Sometimes the curse seems so palpable that we desperately attempt to put it to an end. Men try to bear the punishment themselves, heaping the curses and the shame for what they have done, hoping that they can expiate whatever this horrible evil is inside of us. Or like Adam they sew the fig leaves together and hide in the bushes, trying with all our might to wash out the stain of sin. But what will come of this? Paul says that all who rely on the law to bring back their righteousness are still under a curse. The great tragedy of the curse then, is not simply that it lies heavy upon us, but that all your goodness, all your pain, all your suffering, does not lift the curse even one millimeter. All the curses of the law will inexorably come.

But what Paul says is that the curse has already come upon the cross. Christ has redeemed us from the curse of the law because he has become the curse for us. The curses of the world, your curses piled high, from the curses for your petty complaints to your most unspeakable wickedness, – all these curses were laid on the bloody back of the crucified Messiah. God himself bore our sins in the body of Christ on the cursed tree. God before whom no sinner can stand, stood in the place of sinners.  As Isaiah says, “He bore our sicknesses and he carried our pains, but we in turn regarded him stricken, struck down by God and afflicted. And he was pierced because of our transgressions, crushed because of our iniquities.”

What comes of all this? For those who reject Christ, what comes is simply the curse. But for us who live by faith, Isaiah says we are healed. John says we are sons of God. Paul says we are a new creation, redeemed from the curse, in Galatians 3:14 Paul says it this way, “the purpose was that the blessing of Abraham would come to the Gentiles by Christ Jesus, so that we could receive the promised Spirit through faith.” The result of the cross is that our decaying bodies are now filled with God’s life giving Spirit. Now, we possess the life-giving power of God, the power that brought the world to life in the beginning and that brought Christ back to life at the resurrection. Christ has born our sins so that we might die to sin, and live to righteousness. This means that all the remnants of the curse can no longer separate us from God’s presence. So for all those who have been united to Christ, the decay, suffering and even death that we endure, once signs of the curse, have now become signs of blessing, signs that we have been made righteous through Christ.

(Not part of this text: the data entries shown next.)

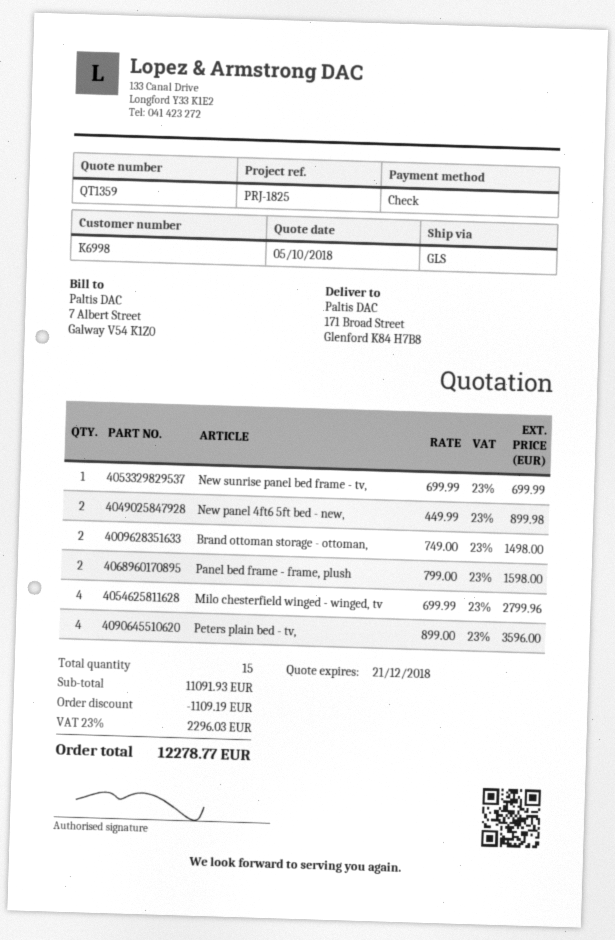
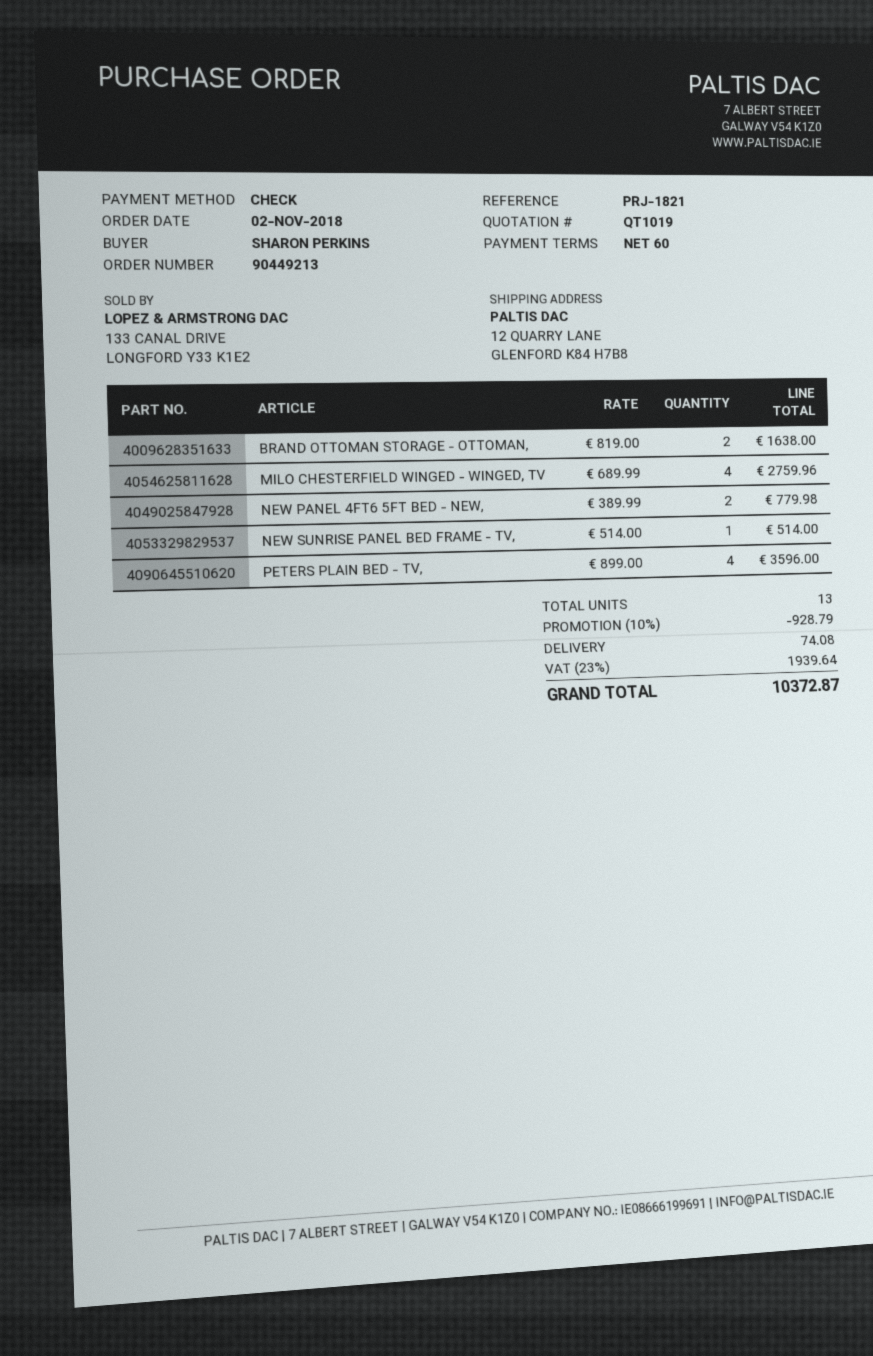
quote number: QT1359 -> QT1019
reference: PRJ-1825 -> PRJ-1821
ship to: 171 Broad Street, Glenford K84 H7B8 -> 12 QUARRY LANE, GLENFORD K84 H7B8
New sunrise panel bed frame - tv,: 1 x 699.99 = 699.99 -> 1 x 514.00 = 514.00
New panel 4ft6 5ft bed - new,: 2 x 449.99 = 899.98 -> 2 x 389.99 = 779.98
Brand ottoman storage - ottoman,: 2 x 749.00 = 1498.00 -> 2 x 819.00 = 1638.00
Panel bed frame - frame, plush: 2 x 799.00 = 1598.00 -> none
Milo chesterfield winged - winged, tv: 4 x 699.99 = 2799.96 -> 4 x 689.99 = 2759.96
total quantity: 15 -> 13
discount: 1109.19 -> 928.79
shipping: none -> 74.08
tax: 23% = 2296.03 -> 23% = 1939.64
total: 12278.77 -> 10372.87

Christ cursed on the cross is now the sign that the veil of the temple has been ripped open, and God’s spirit is being poured out like water on his people. It is the sign that Jesus is the victorious Son of God, so that now, in your present life, the Spirit works the sweat of your brow to bring forth the fruit of righteousness and holiness.

The cross is folly to the world, but for us who have been brought into the kingdom, we proclaim that the God-cursed Messiah is the power of God and the wisdom of God.

This power is that the crucified King has so vanquished our enemies that even the ultimate dereliction of death on a cross, is transformed. Now, the cross is an instrument for glory to bring the blessings and the life of God into our lives – so that, as Athanasius says, “Death has become like a tyrant who has been completely conquered by the legitimate monarch; bound hand and foot, the passers-by jeer at him, hitting him and abusing him, no longer afraid of his cruelty and rage, because of the king who has conquered him. So has death been conquered and branded for what it is by the Savior on the cross. It is bound hand and foot, all who are in Christ trample it as they pass and as witnesses to Him deride it, scoffing and saying, “O Death, where is thy victory? O Grave, where is thy sting?”

In the Name of the Father and the Son and the Spirit, Amen.